サッカーW杯カタール大会で、イラン代表チームが自国の国歌を斉唱しなかった。2カ月以上続くイランの反政府デモへの連帯を示す行動とみられる。
21日(現地時間)、AFP通信などによると、イラン代表チームは同日、グループBの第1節イングランドとの試合に先立ち、国歌斉唱セレモニーに参加しなかった。ハリーファ国際スタジアムに国歌が響き渡ったが、先発選手11人全員が沈黙したのだ。同通信は「選手たちは国歌が演奏される中、険しい顔で立っていた」と報じた。
選手たちの沈黙は、イランで9月中旬から続く反政府デモへの支持を表したものとみられる。イランの国歌にはイスラム革命とイスラム共和国が永遠であることを願うという内容が含まれている。1979年のイスラム革命を機に、イランでは立憲君主制王朝が崩壊し、イスラム宗教指導者が最高権力を持つ政治体制が維持されている。

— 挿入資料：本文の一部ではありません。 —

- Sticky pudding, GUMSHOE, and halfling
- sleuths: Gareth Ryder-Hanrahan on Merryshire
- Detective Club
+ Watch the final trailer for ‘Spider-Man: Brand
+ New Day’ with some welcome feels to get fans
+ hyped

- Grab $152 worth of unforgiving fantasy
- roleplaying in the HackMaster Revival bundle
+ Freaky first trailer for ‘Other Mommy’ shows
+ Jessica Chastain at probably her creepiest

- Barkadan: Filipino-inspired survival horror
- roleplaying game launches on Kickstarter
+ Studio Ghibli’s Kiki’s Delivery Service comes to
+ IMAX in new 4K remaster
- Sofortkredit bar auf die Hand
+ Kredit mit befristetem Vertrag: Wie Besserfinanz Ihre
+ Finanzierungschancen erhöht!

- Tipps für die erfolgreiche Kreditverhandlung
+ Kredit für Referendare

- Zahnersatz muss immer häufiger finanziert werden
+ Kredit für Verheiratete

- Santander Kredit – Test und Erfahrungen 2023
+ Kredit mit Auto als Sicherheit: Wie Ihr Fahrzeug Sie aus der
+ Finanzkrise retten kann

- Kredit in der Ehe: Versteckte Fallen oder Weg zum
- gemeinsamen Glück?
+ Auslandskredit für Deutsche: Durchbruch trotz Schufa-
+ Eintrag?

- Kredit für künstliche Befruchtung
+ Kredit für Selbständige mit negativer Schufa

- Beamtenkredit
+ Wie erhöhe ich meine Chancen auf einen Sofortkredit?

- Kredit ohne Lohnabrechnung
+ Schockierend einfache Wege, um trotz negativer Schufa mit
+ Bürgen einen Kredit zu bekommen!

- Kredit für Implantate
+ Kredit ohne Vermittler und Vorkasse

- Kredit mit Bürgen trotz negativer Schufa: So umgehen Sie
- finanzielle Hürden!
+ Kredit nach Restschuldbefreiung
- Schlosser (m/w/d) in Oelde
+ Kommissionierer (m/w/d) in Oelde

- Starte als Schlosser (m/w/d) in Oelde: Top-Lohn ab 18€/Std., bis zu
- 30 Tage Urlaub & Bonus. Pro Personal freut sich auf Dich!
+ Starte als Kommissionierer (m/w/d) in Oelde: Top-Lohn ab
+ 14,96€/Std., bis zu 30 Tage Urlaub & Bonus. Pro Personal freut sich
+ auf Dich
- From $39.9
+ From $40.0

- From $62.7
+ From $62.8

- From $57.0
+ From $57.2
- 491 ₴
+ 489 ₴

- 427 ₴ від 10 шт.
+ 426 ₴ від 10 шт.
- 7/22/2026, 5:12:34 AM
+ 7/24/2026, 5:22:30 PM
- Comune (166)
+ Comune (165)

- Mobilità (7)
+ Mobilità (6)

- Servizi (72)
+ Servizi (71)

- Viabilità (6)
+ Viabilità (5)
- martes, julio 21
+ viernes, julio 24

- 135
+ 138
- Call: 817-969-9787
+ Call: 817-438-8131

イラン代表チームの主将DFのエフサン・ハジサフィ選手は、試合前日の記者会見で反政府デモを支持する発言をし、注目を集めた。彼は「祖国の状況を否定できない。イランが置かれている状況は良くないし、選手たちもこれを知っている」と語り、デモの過程で亡くなった人々に哀悼の意を表した。試合に先立ち、イラン代表チームのアリレザ・ジャハンバフシュ選手は、「イランの反政府デモ隊を支持するため、国歌斉唱を拒否するかどうかを集団的に決める」と述べた。
イランでは9月13日、ヒジャブをきちんと着用しなかったという理由で警察に連行されたマフサ・アミニさん(22)が3日後に疑問死したことを機に、2カ月以上反政府デモが続いている。人権団体はイラン当局の暴力的なデモ鎮圧で、これまで少なくとも380人が死亡したと推定している。国際社会の批判にもかかわらず、イラン当局は逮捕されたデモ隊に死刑を宣告するなど強硬な対応を続けている。